Kanit Resmob Satreskrim Polres Metro Jakarta Selatan AKP Bima Sakti menjelaskan bahwa Romo sehari-hari bekerja sebagai tukang pijat, namun selama menjalankan aksinya mengaku sebagai dukun guna meyakinkan korban tentang ritual penggandaan uang yang dijanjikan.

Modus Operandi Penipuan Penggandaan Uang

Pelaku meminta mahar berupa uang tunai senilai Rp 3 juta hingga Rp 20 juta dari korban sebagai syarat untuk melakukan ritual penggandaan uang. Ritual ini meyakinkan korban dengan janji bahwa dalam waktu dua hari, koper kosong yang dibawa korban akan terisi penuh dengan uang hasil penggandaan.

Korban juga diminta menyiapkan koper kosong sebagai bagian dari ritual tersebut. Janji ini ternyata hanyalah tipu muslihat untuk memperdaya korban dan menguras kekayaan mereka.

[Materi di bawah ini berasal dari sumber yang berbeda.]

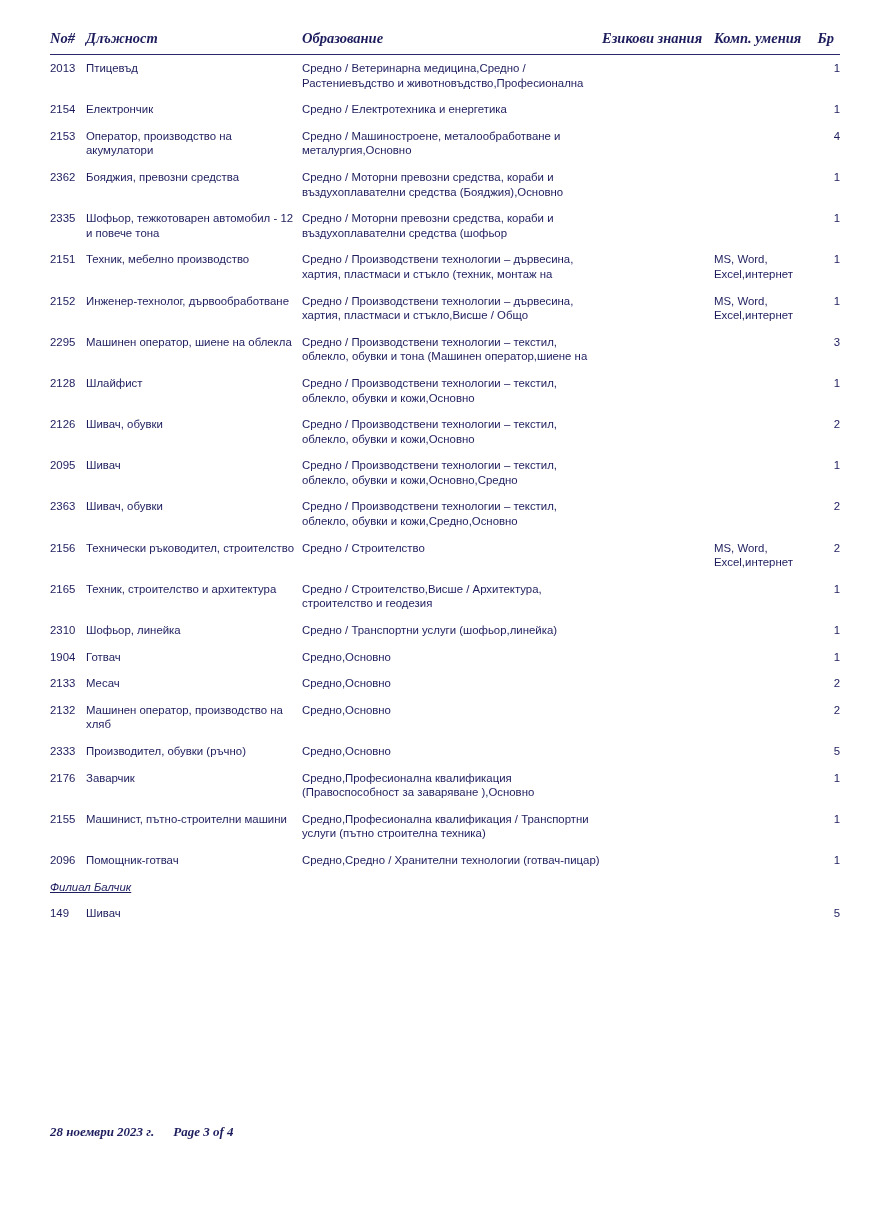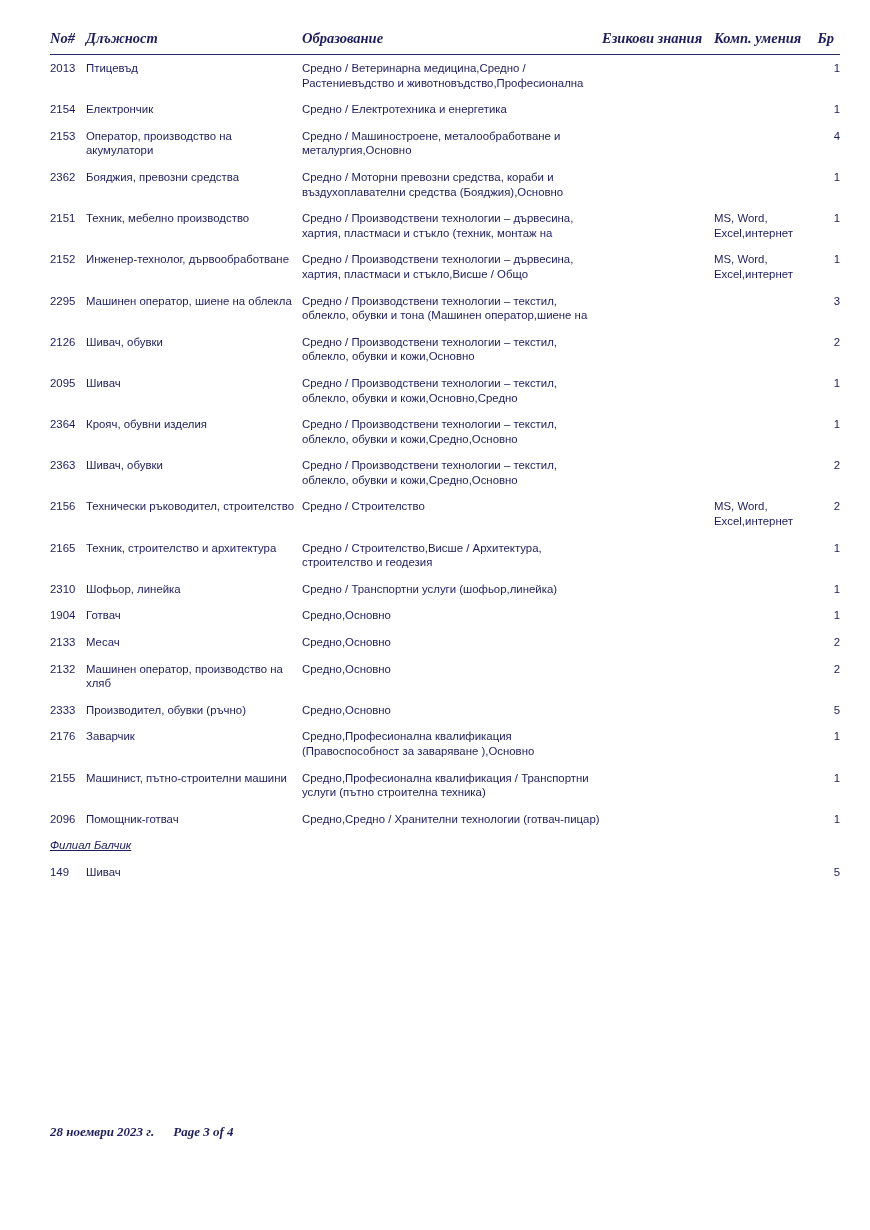"2335" tr { html: none -> <tr> <td>2335</td> <td>Шофьор, тежкотоварен автомобил - 12 и повече тона</td> <td>Средно / Моторни превозни средства, кораби и въздухоплавателни средства (шофьор</td> <td></td> <td></td> <td>1</td> </tr> }
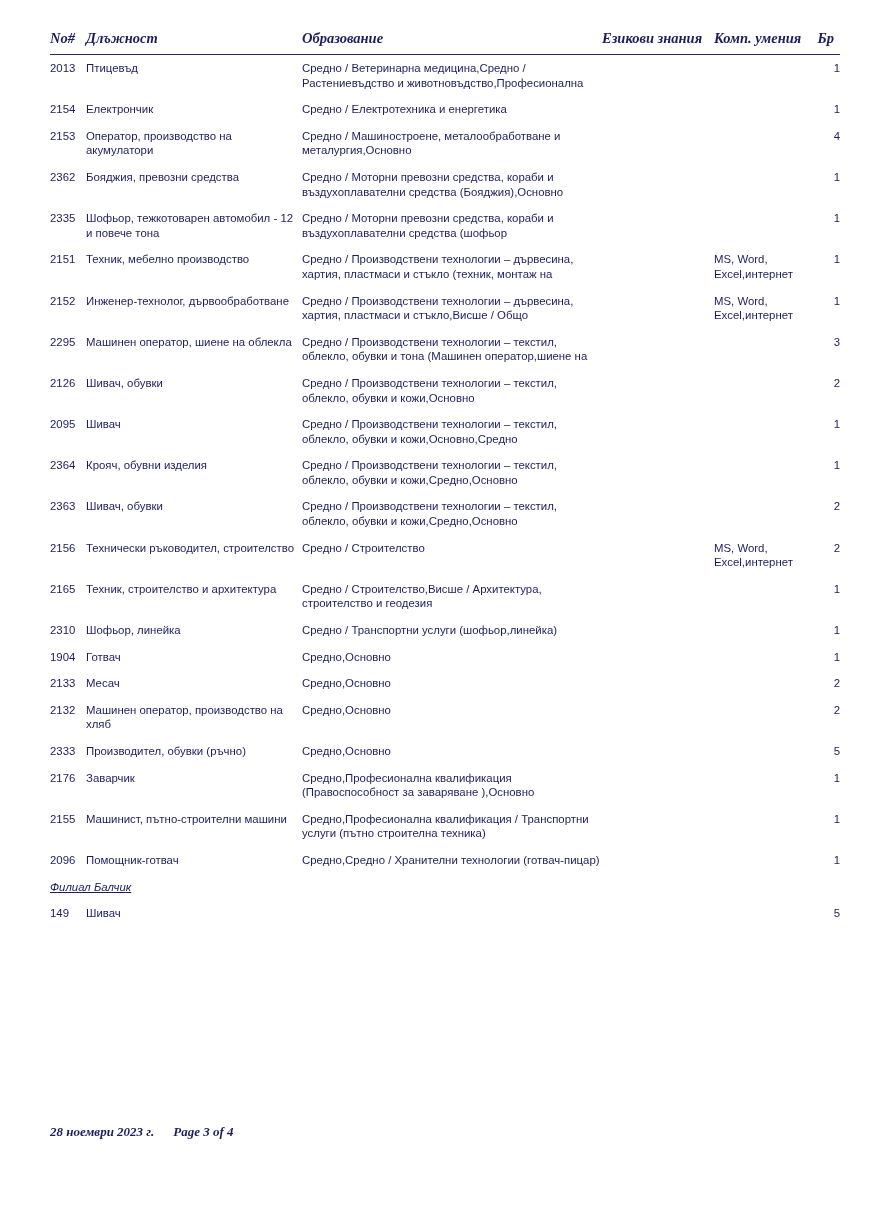"2128" tr { html: none -> <tr> <td>2128</td> <td>Шлайфист</td> <td>Средно / Производствени технологии – текстил, облекло, обувки и кожи,Основно</td> <td></td> <td></td> <td>1</td> </tr> }
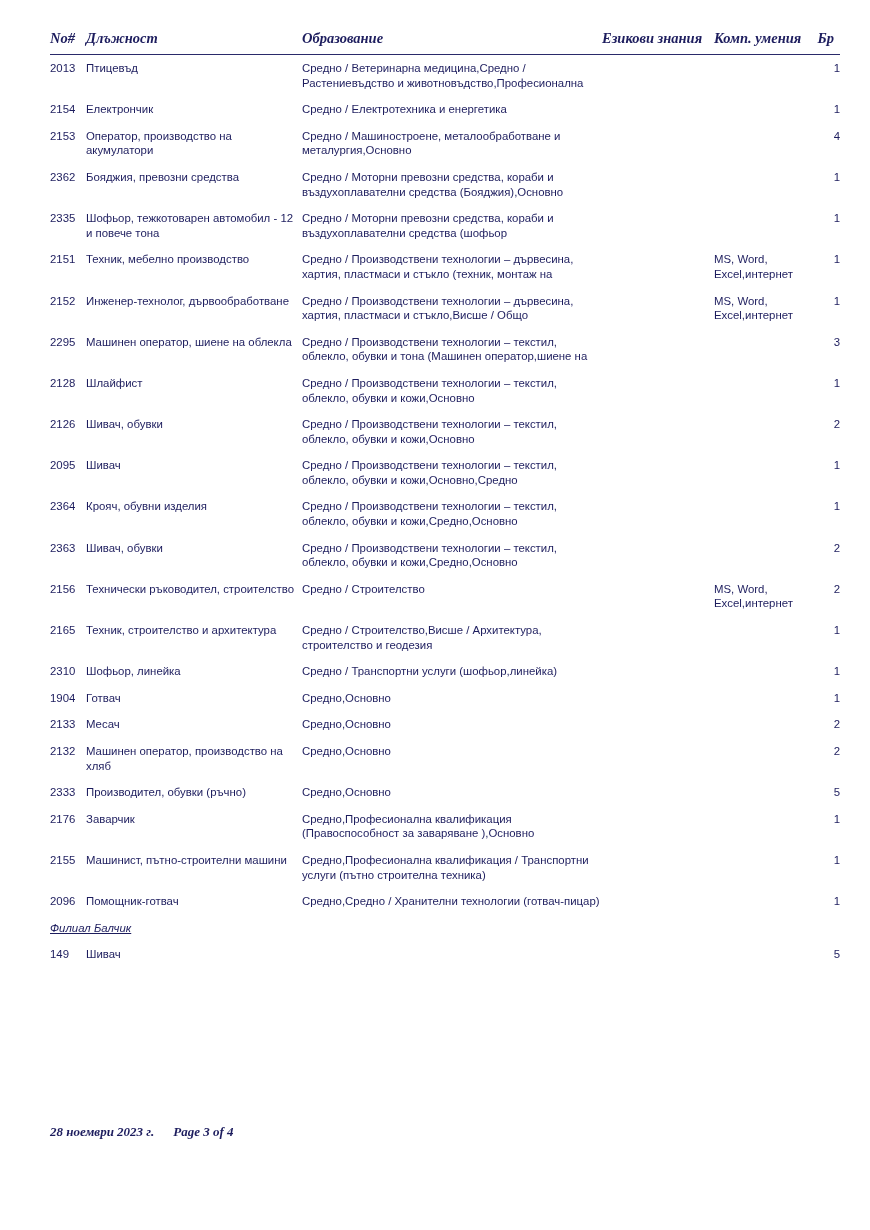"2364" tr { html: <tr> <td>2364</td> <td>Крояч, обувни изделия</td> <td>Средно / Производствени технологии – текстил, облекло, обувки и кожи,Средно,Основно</td> <td></td> <td></td> <td>1</td> </tr> -> none }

Dampak dan Implikasi Penipuan Ini

Kasus seperti ini tidak hanya menimbulkan kerugian materi yang besar bagi korban, tetapi juga merusak kepercayaan masyarakat terhadap praktik tradisional dan spiritual yang sebenarnya memiliki nilai budaya yang penting. Fenomena ini juga mengingatkan perlunya kehati-hatian dalam mempercayai klaim penggandaan uang yang tidak rasional.

Untuk memahami lebih jauh tentang praktik yang berkaitan dengan kepercayaan tradisional dan spiritual, Anda dapat membaca lebih lanjut di Wikipedia mengenai dukun.

Perlunya Kesadaran Masyarakat dan Langkah Pencegahan

Masyarakat diharapkan untuk lebih waspada terhadap berbagai modus penipuan yang mengatasnamakan kepercayaan atau ilmu gaib. Selalu kritis dan meminta bukti yang jelas ketika seseorang menawarkan janji yang terdengar mustahil, seperti penggandaan uang secara instan.

Dalam kaitannya dengan kejadian ini, pembaca juga dapat merujuk pada pelaporan terkait kasus penipuan dan kriminalitas di kategori Berita Terkini untuk mengetahui update dan informasi seputar kejadian serupa yang terjadi di wilayah lain.

Penegakan hukum yang tegas terhadap pelaku penipuan menjadi hal penting agar kasus seperti ini tidak mudah terjadi kembali dan memberikan efek jera yang nyata.

Kesimpulan

Modus penipuan penggandaan uang yang mengatasnamakan dukun ini menjadi salah satu bentuk kejahatan yang memanfaatkan kepercayaan tradisional masyarakat. Oleh karena itu, kewaspadaan dan edukasi mengenai modus penipuan seperti ini sangat penting untuk melindungi masyarakat luas.

Peristiwa ini mengingatkan kita semua agar selalu berhati-hati dalam menerima janji yang terlalu indah untuk menjadi kenyataan, terutama dalam hal keuangan.